__Task to carry out__. Pick out each line below containing "почалася".

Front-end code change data
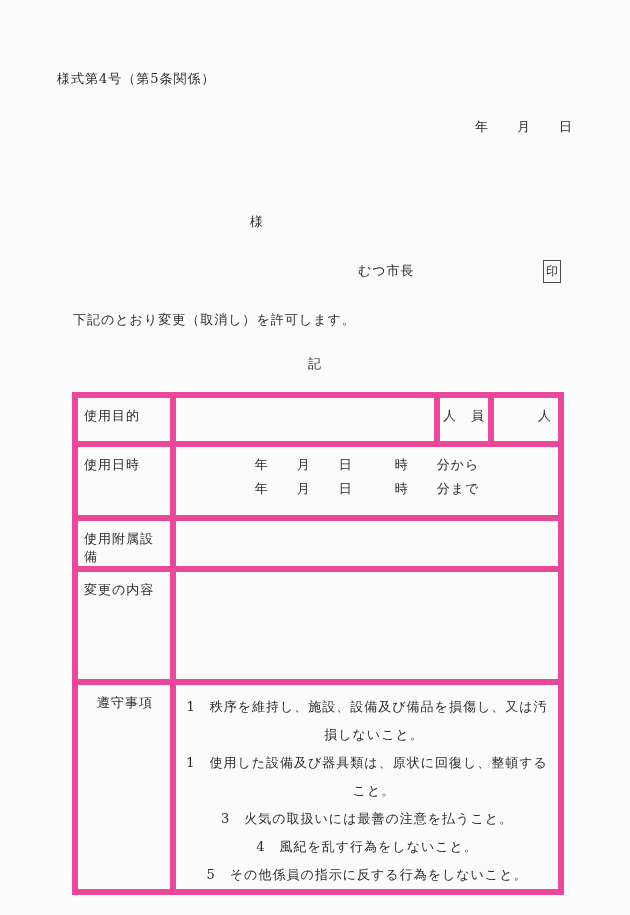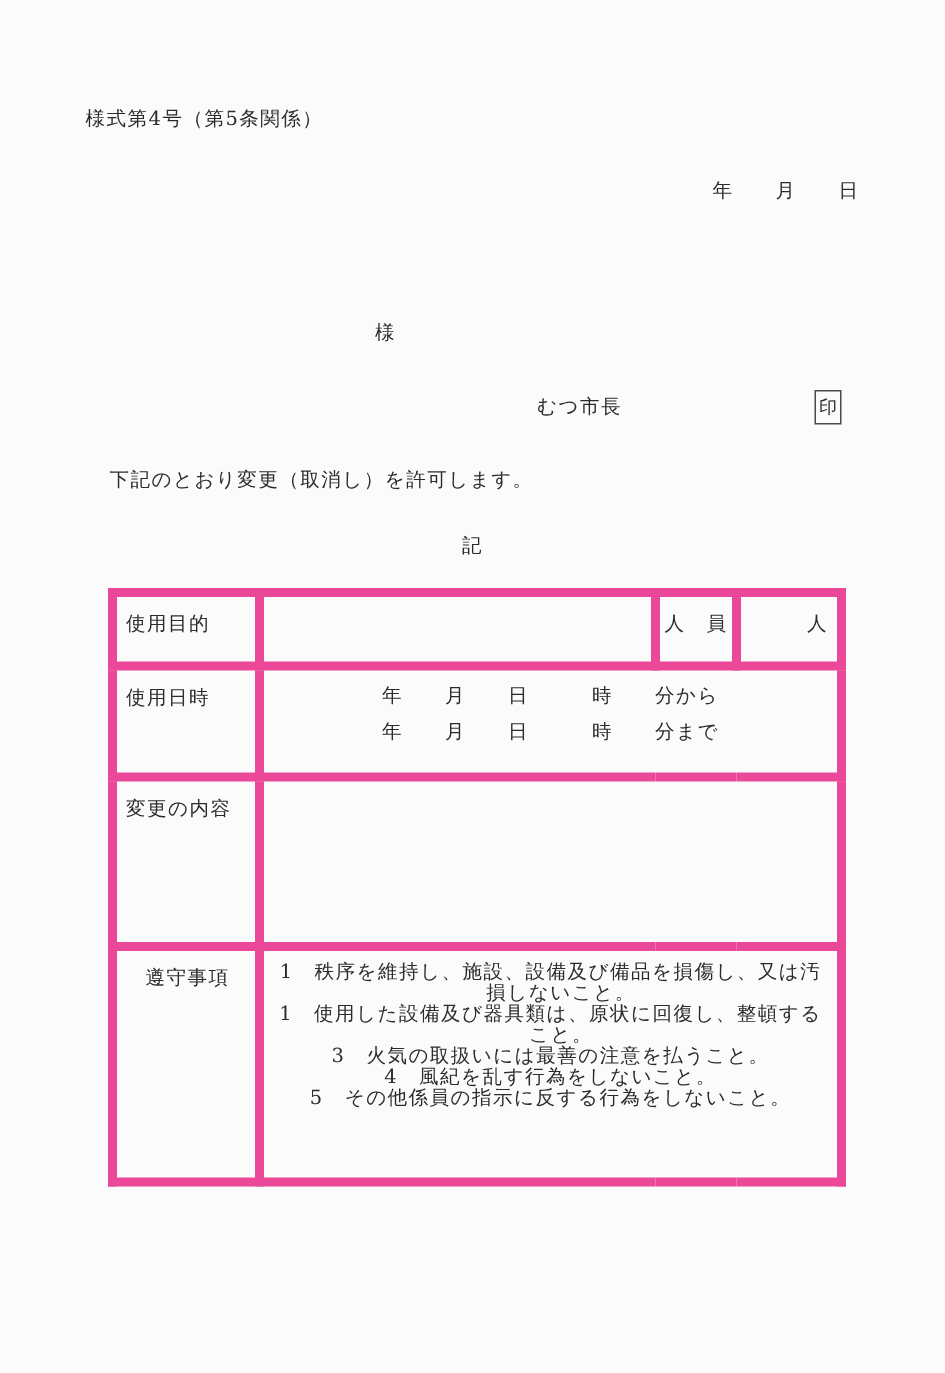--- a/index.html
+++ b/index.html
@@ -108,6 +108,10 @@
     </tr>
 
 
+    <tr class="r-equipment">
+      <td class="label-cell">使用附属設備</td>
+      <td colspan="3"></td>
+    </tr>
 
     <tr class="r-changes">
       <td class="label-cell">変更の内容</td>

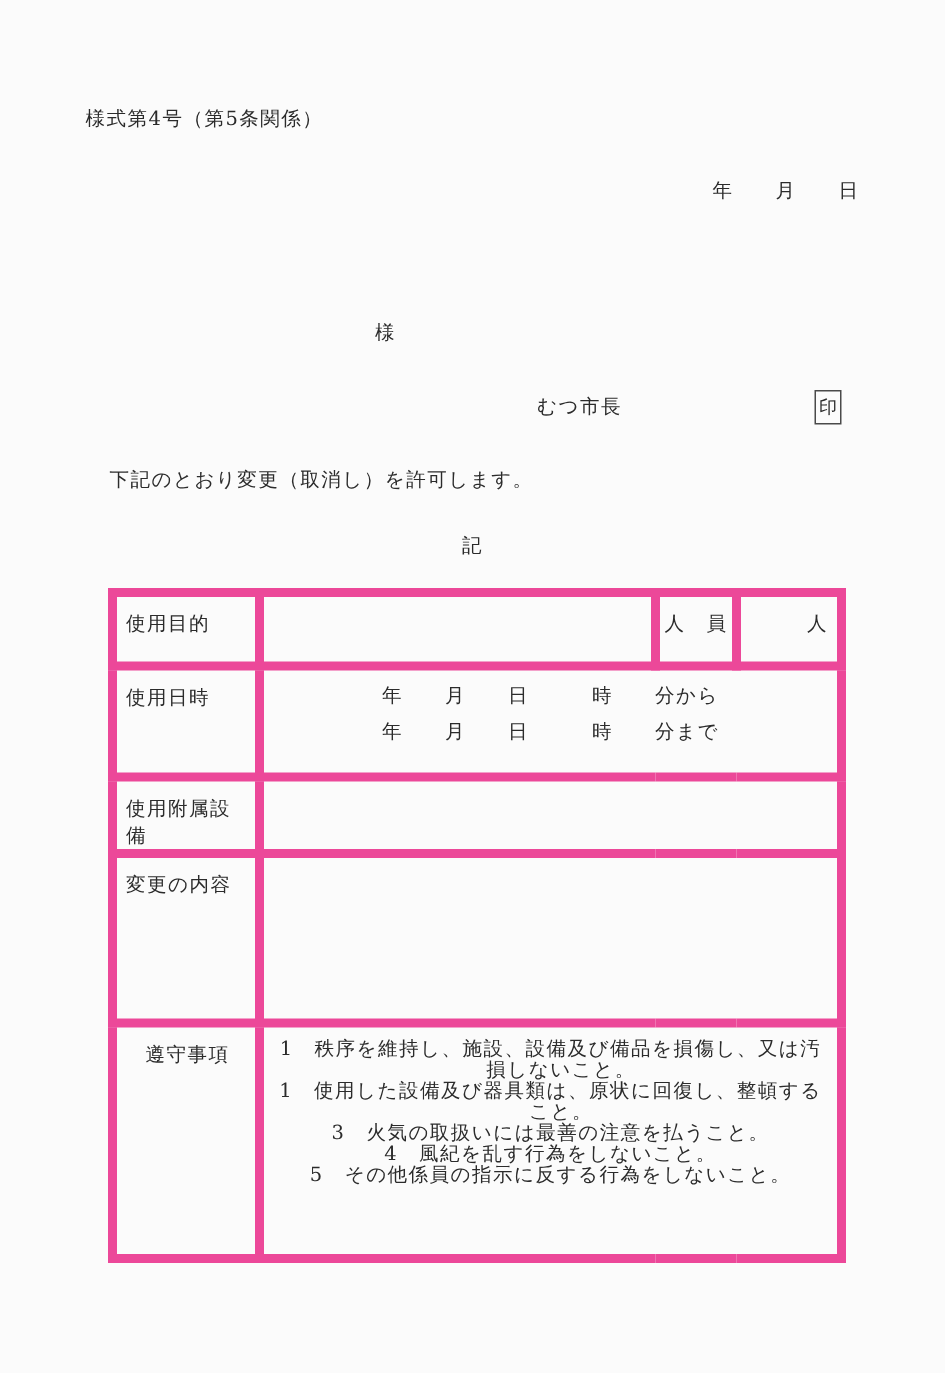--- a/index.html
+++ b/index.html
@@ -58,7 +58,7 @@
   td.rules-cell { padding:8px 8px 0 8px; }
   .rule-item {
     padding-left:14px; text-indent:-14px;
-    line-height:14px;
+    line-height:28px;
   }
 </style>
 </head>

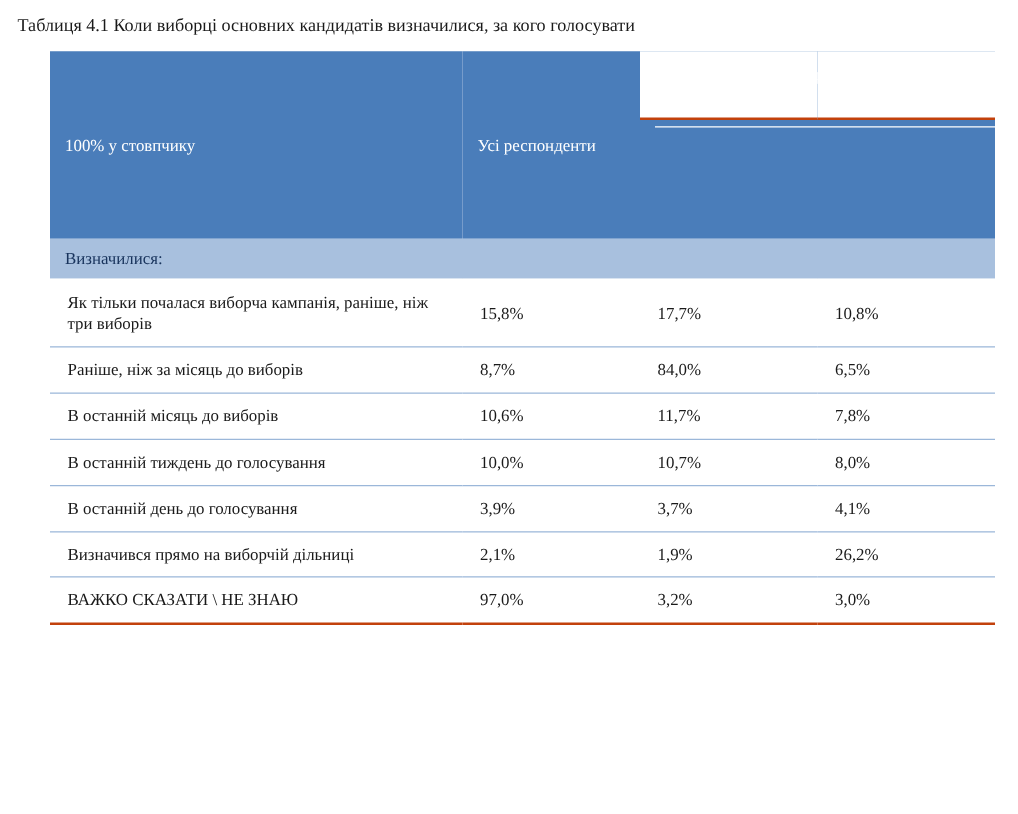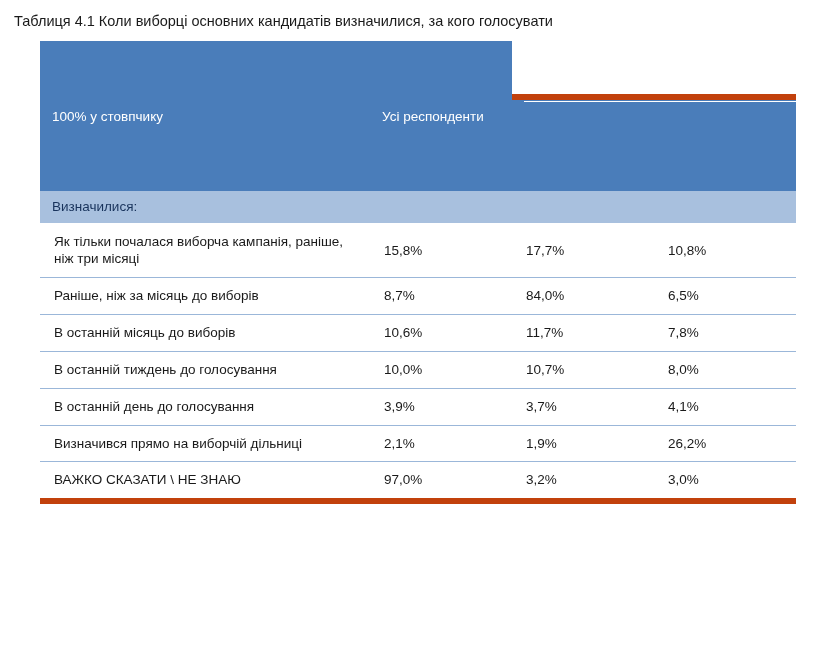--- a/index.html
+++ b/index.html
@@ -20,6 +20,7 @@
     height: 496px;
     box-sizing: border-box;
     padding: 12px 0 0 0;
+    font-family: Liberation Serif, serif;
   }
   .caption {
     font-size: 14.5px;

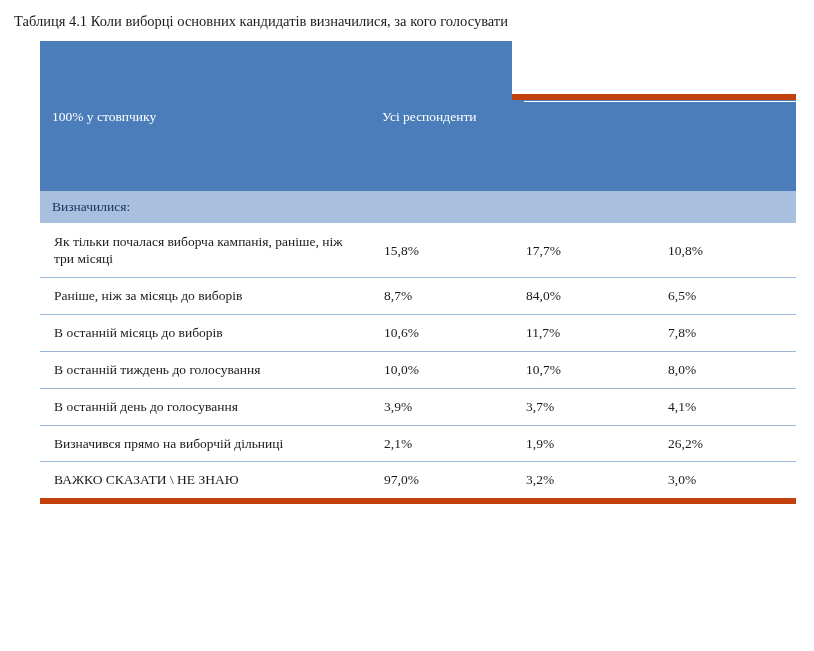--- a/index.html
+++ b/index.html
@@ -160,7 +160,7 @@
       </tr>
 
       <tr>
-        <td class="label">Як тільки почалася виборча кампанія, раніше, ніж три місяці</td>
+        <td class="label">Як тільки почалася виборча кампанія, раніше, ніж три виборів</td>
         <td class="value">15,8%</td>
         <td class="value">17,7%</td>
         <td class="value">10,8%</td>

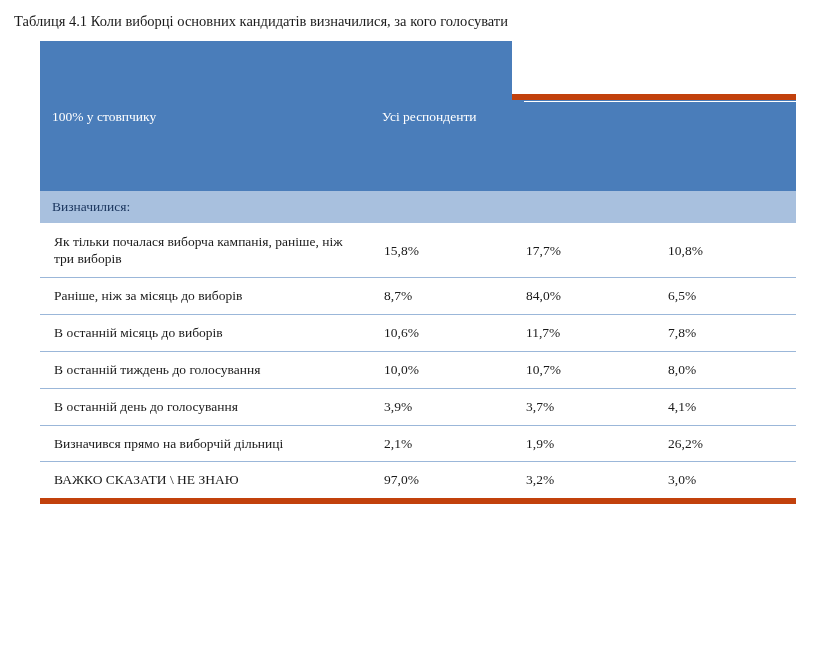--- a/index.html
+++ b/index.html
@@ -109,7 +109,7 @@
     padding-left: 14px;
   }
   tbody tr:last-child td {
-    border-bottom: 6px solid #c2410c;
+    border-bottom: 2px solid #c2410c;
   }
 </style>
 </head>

__Answer below__.
-        <td class="label">Як тільки почалася виборча кампанія, раніше, ніж три місяці</td>
+        <td class="label">Як тільки почалася виборча кампанія, раніше, ніж три виборів</td>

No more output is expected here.